Seems like I’ve been posting about personal matters a lot lately. But what’s personal and professional these days, anyway? Welcome to the new economy.
Speaking of the mixing of personal and professional… did someone say, online dating? Much as we hate to admit it, online dating is big business. And one built on pretty terrible economics for the end user. In particular, I’ve found one service particularly aggravating — surprisingly, the one with the best brand reputation: eHarmony.
Stick around, kids, you’ll learn some things about business — namely, a great way to save a couple hundred dollars!
I should probably do something about that.
I’m at a place in life where some classmates are celebrating five years of marriage and third children.
I’m a late bloomer here. A few years ago, this was a minor annoyance. Now it seems a bit more serious. So, after holding out for many years, I joined eHarmony.
It seemed like a good idea at the time. I was wrong.
I can fend for myself.
The first thing that struck me when using eHarmony is how paternalistic it is. Rather than the majority of other dating sites, eHarmony
censors “curates” matches only who it thinks would be really good for you.
What makes these matches so….matchy? eHarmony never says. Even OKCupid, a free service, gives you some indication about what makes your best matches so compatible.
But eHarmony, in its infinite wisdom, dare not walk you behind the curtain.
Border crossings…how romantic.
The mystery and power of the algorithm extends into ridiculous geographic criteria.
When I indicated a strong preference to meet women within 30 miles of me, eHarmony warned me “Take it easy!

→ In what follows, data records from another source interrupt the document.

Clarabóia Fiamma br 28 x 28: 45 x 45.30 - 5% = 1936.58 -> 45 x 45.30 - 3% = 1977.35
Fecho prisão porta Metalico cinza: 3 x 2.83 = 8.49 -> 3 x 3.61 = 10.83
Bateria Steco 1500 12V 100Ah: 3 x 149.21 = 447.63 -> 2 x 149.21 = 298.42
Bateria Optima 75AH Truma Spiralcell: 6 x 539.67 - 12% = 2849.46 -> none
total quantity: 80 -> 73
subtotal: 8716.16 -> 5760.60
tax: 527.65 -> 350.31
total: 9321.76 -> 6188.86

You won’t get many matches that way!” So I relented, and indicated distance was “somewhat important.”
Now I get matches from as far away as Toronto and Washington, D.C.
Because nothing says blossoming relationships like border crossings and highway rest stops.
There’s an idea of the “one true soulmate” in popular culture which online dating has only made stronger. eHarmony plays into this mentality by veiling its methods and selecting matches often hundreds of miles away.
What would a human do?
One of my favorite web design principles is “What would a human do?” When designing an interface, think about how an actual human would deliver the inputs, error messages, etc. to another human.
In real life, humans meet each other through conversation, often based on simple observations and questions. Small talk, right?
Not so eHarmony. Instead, use “guided communication.” It’s not a seance, rather a questionnaire you ask your match, after which they’ll send you a new questionnaire. Some of these questions are trivial, like what you like to do on the weekends. Others are quite personal, like thoughts on marriage and children.
All of them, however, are not what a human would do. Ever been handed a clipboard by a stranger and become great friends with them? I didn’t think so.
It works — but so do other things
We all hear the success stories of online dating. But how many people found no success online? We don’t hear about these. I wonder if there’s a reporting bias at work here.
Sure, online dating can help you find a compatible long-term partner — for a cost. But so could tossing dollar bills from the top of a high building. Are the odds better here? Possibly.
At least that would have been more entertaining than the current situation.
Preemptive comment — I am very happy for those who had success on eHarmony. I am simply stating that eHarmony’s design and user experience principles lead to poor results for the end user.